Shentong and Vedanta

Balder replied here on Wilber's possible shentong view. I replied:

Yes, I go into the history of the shentong/rangtong debate in the Batchelor thread. So technically shentong is 'Buddhism' but many within that tradition, including Batchelor, see shentong as a return to Vedanta. For example this post from the referenced thread specifically naming Wilber (though misspelled):

In the thread where Pepper criticizes Wallace, Batchelor commented in the original linked discussion. I copied some of Batchelor's comments in the Pepper thread below, with some additions. He said:


"What is striking in the case of Alan Wallace is that the position he appears to present in his book regarding an atman-like (yes!) consciousness that underpins all experience (and reality itself?) is strongly influenced by Dzogchen, a practice and philosophy found in the Nyingma school, but a view that is rejected vehemently by Tsongkhapa, the founder of the Geluk school.... The Prasangika-Madhyamaka philosophy of the Gelukpa has no time at all for any kind of primordial or pristine consciousness, which, correctly I believe, it regards as a return to Vedanta. Much of Tsongkhapa’s polemical writings are taken up with rejecting this practice and its philosophical corrollary of gZhan sTong ('Other Emptiness').... It has always struck me that the “Mind and Life” dialogues between the Dalai Lama and scientists have suffered from a strong, though often unstated, bias towards Dzogchen and its reified and idealistic notion of atman-like consciousness.
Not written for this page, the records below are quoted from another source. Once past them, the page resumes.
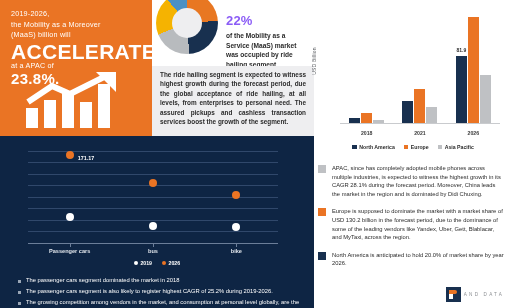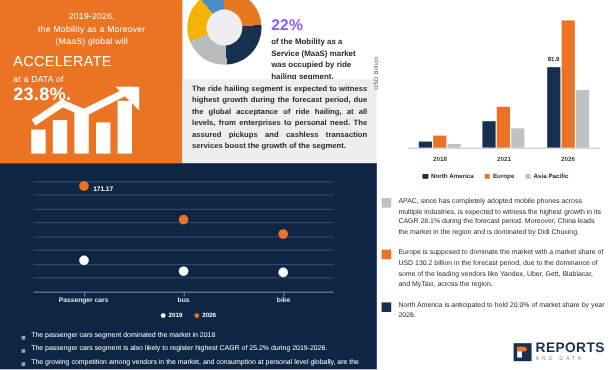--- a/index.html
+++ b/index.html
@@ -9,22 +9,22 @@
     background: #ffffff;
     overflow: hidden;
   }
   .page { position: relative; width: 512px; height: 308px; background:#ffffff; }
 
   
   .orange-panel {
     position: absolute; left: 0; top: 0; width: 152px; height: 136px;
     background: #ea7424; color: #ffffff; padding: 9px 10px 0 11px;
   }
-  .op-line1 { font-size: 7.2px; line-height: 10.5px; letter-spacing: .2px; text-align: center; }
-  .op-accel { font-size: 12px; font-weight: normal; letter-spacing: .3px; margin-top: 2px; line-height: 17px;}
+  .op-line1 { font-size: 7.2px; line-height: 10.5px; letter-spacing: .2px; }
+  .op-accel { font-size: 21px; font-weight: bold; letter-spacing: .3px; margin-top: 2px; line-height: 17px;}
   .op-cagr { font-size: 7.2px; margin-top: 1px; letter-spacing: .2px;}
   .op-pct { font-size: 15px; font-weight: bold; letter-spacing:.3px; line-height:17px; }
   .growth-icon { position:absolute; left: 22px; top: 72px; width: 112px; height: 58px; }
 
   
   .donut-wrap { position: absolute; left: 156px; top: -8px; width: 62px; height: 62px; }
   .donut { width: 62px; height: 62px; border-radius: 50%;
     background: conic-gradient(
       #e87722 0deg 86deg,
       #18304f 86deg 176deg,
@@ -105,23 +105,23 @@
   .logo-sub { font-size: 4.6px; color:#8c8f93; letter-spacing: 2.2px; margin-top:1px; }
 </style>
 </head>
 <body>
 
 <div class="page">
 
   <div class="orange-panel">
     <div class="op-line1">2019-2026,</div>
     <div class="op-line1">the Mobility as a Moreover</div>
-    <div class="op-line1">(MaaS) global will</div>
+    <div class="op-line1">(MaaS) billion will</div>
     <div class="op-accel">ACCELERATE</div>
-    <div class="op-cagr">at a DATA of</div>
+    <div class="op-cagr">at a APAC of</div>
     <div class="op-pct">23.8%.</div>
   </div>
   <svg class="growth-icon" viewBox="0 0 112 58">
     <rect x="4" y="36" width="12" height="20" fill="#fff"></rect>
     <rect x="22" y="28" width="12" height="28" fill="#fff"></rect>
     <rect x="40" y="20" width="12" height="36" fill="#fff"></rect>
     <rect x="58" y="30" width="12" height="26" fill="#fff"></rect>
     <rect x="76" y="12" width="12" height="44" fill="#fff"></rect>
     <path d="M6 30 L30 14 L48 22 L88 2" stroke="#fff" stroke-width="6" fill="none" stroke-linejoin="round"></path>
     <path d="M74 0 L94 0 L94 20 Z" fill="#fff"></path>
@@ -247,18 +247,17 @@
     </div>
     <div class="rb">
       <span class="rb-marker" style="background:#18304f"></span>
       <span class="rb-text">North America is anticipated to hold 20.0% of market share by year 2026.</span>
     </div>
   </div>
 
   <div class="logo">
     <span class="logo-mark"></span>
     <span class="logo-text">
-      <span class="logo-main" style="display:block">REPORTS</span>
       <span class="logo-sub" style="display:block">AND DATA</span>
     </span>
   </div>
 
 </div>
 
 </body></html>

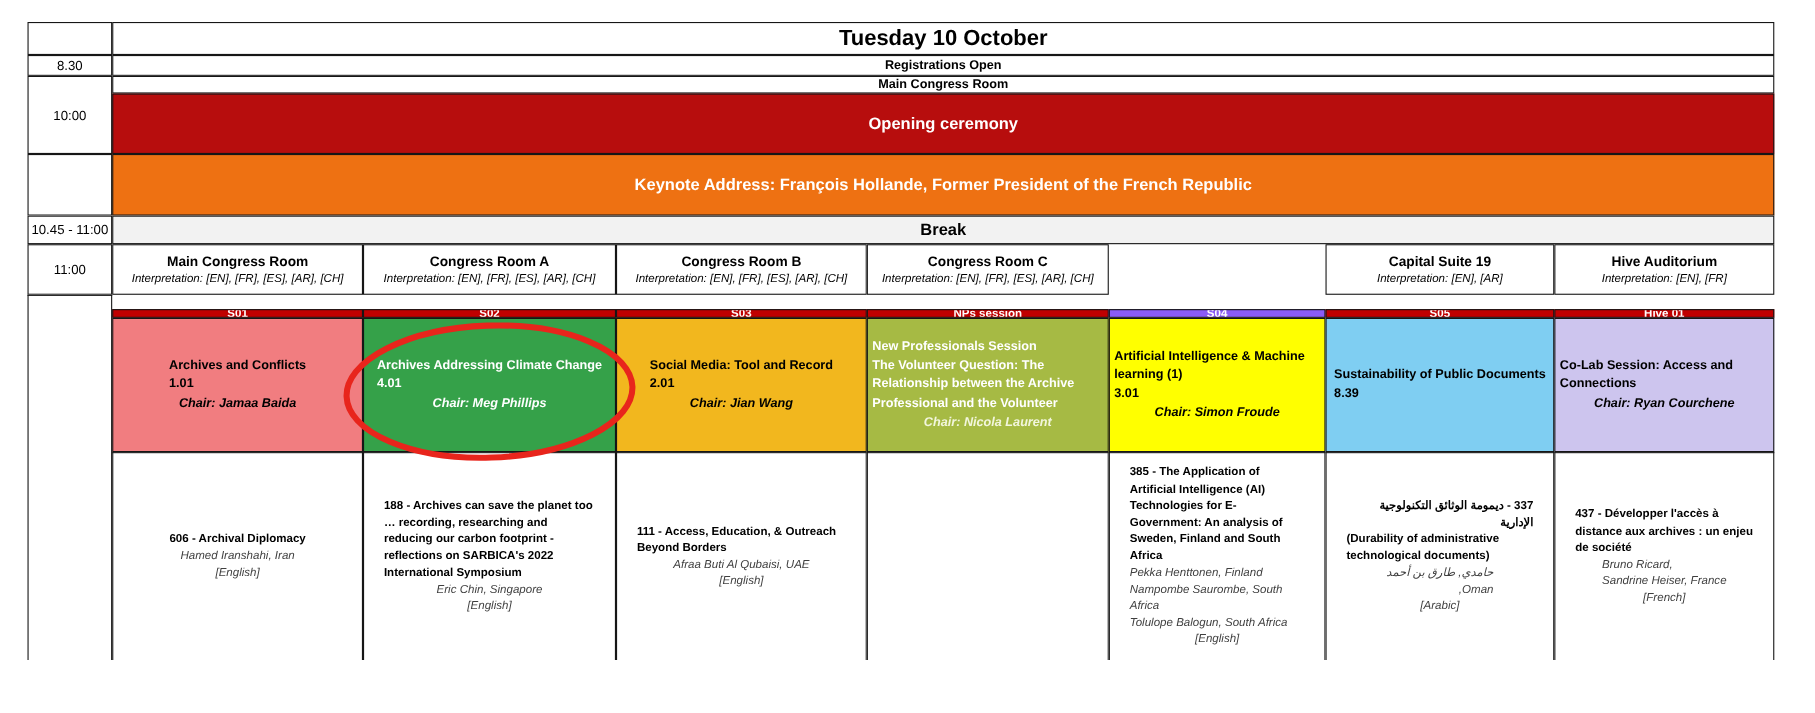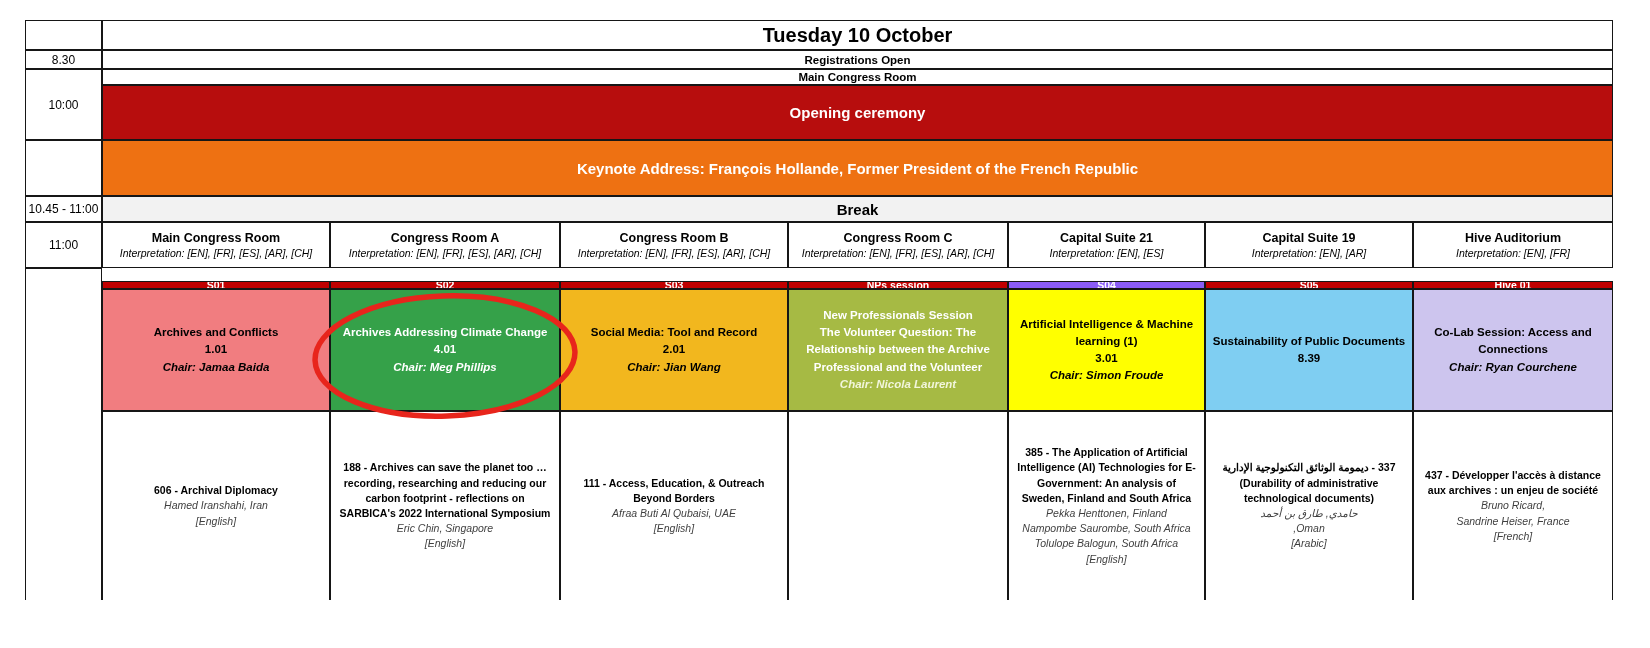--- a/index.html
+++ b/index.html
@@ -10,21 +10,21 @@
   }
   .tbl{
     position:absolute;left:25px;top:20px;
     display:grid;
     grid-template-columns:77px 228px 230px 228px 220px 197px 208px 200px;
     grid-template-rows:30px 19px 16px 55px 56px 26px 46px 21px 122px 189px;
   }
   .cell{
     border:1.5px solid #161616;background:#fff;
     display:flex;flex-direction:column;align-items:center;justify-content:center;
-    text-align:center;min-width:0;min-height:0;overflow:hidden;
+    min-width:0;min-height:0;overflow:hidden;
   }
   
   .ct{grid-column:1}.c1{grid-column:2}.c2{grid-column:3}.c3{grid-column:4}
   .c4{grid-column:5}.c5{grid-column:6}.c6{grid-column:7}.c7{grid-column:8}
   .call{grid-column:2/9}
   
   .r1{grid-row:1}.r2{grid-row:2}.r3{grid-row:3}.r4{grid-row:4}.r5{grid-row:5}
   .r6{grid-row:6}.r7{grid-row:7}.r8{grid-row:8}.r9{grid-row:9}.r10{grid-row:10}
   .rspan34{grid-row:3/5}.rspan810{grid-row:8/11}
   .open-bottom{border-bottom:none;}
@@ -33,21 +33,21 @@
   .t-time{font-size:12px;}
   .t-bold-sm{font-size:11.5px;font-weight:700;}
   .banner{font-size:15px;font-weight:700;}
   .room{padding:2px;}
   .room-name{font-size:12.5px;font-weight:700;line-height:1.35;}
   .interp{font-size:10.5px;font-style:italic;line-height:1.3;}
   .code{font-size:10.5px;font-weight:700;margin-top:13px;}
   .session{padding:4px;font-size:11.5px;font-weight:700;line-height:1.5;}
   .s-title{white-space:pre-line;}
   .s-chair{font-weight:700;font-style:italic;}
-  .paper{padding:4px 6px;font-size:10.5px;line-height:1.45;}
+  .paper{padding:4px 18px;font-size:10.5px;line-height:1.45;}
   .p-title{font-weight:700;}
   .p-sub{font-weight:700;}
   .p-authors{font-style:italic;color:#3f3f3f;white-space:pre-line;}
   .p-lang{font-style:italic;color:#3f3f3f;}
   .overlay{position:absolute;left:0;top:0;pointer-events:none;}
 </style>
 </head>
 <body>
 
 <div class="tbl">
@@ -78,24 +78,20 @@
     <div class="room-name">Congress Room A</div>
     <div class="interp">Interpretation: [EN], [FR], [ES], [AR], [CH]</div>
   </div>
   <div class="cell c3 r7 room">
     <div class="room-name">Congress Room B</div>
     <div class="interp">Interpretation: [EN], [FR], [ES], [AR], [CH]</div>
   </div>
   <div class="cell c4 r7 room">
     <div class="room-name">Congress Room C</div>
     <div class="interp">Interpretation: [EN], [FR], [ES], [AR], [CH]</div>
-  </div>
-  <div class="cell c5 r7 room">
-    <div class="room-name">Capital Suite 21</div>
-    <div class="interp">Interpretation: [EN], [ES]</div>
   </div>
   <div class="cell c6 r7 room">
     <div class="room-name">Capital Suite 19</div>
     <div class="interp">Interpretation: [EN], [AR]</div>
   </div>
   <div class="cell c7 r7 room">
     <div class="room-name">Hive Auditorium</div>
     <div class="interp">Interpretation: [EN], [FR]</div>
   </div>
Many of the leading Buddhist voices at these events have been Dzogchen practitioners: the Dalai Lama himself, Matthieu Ricard, and Alan Wallace. (On another note, this kind of view is becoming normative of much 'Eastern spirituality' in the West, particularly under the influence of the neo-Vedantist Ken Wilbur and his followers/admirers — it is hardly surprising that Wilbur practices and endorses Dzogchen).... I believe that by positing an atman-like consciousness, Dzogchen (and similar teachings found in Chan/Zen – and even in the Theravada Forest Tradition) are implicitly abandoning the a-theism of the Buddha and embracing another theos called Pristine Consciousness/ the One Mind/ the One Who Knows etc."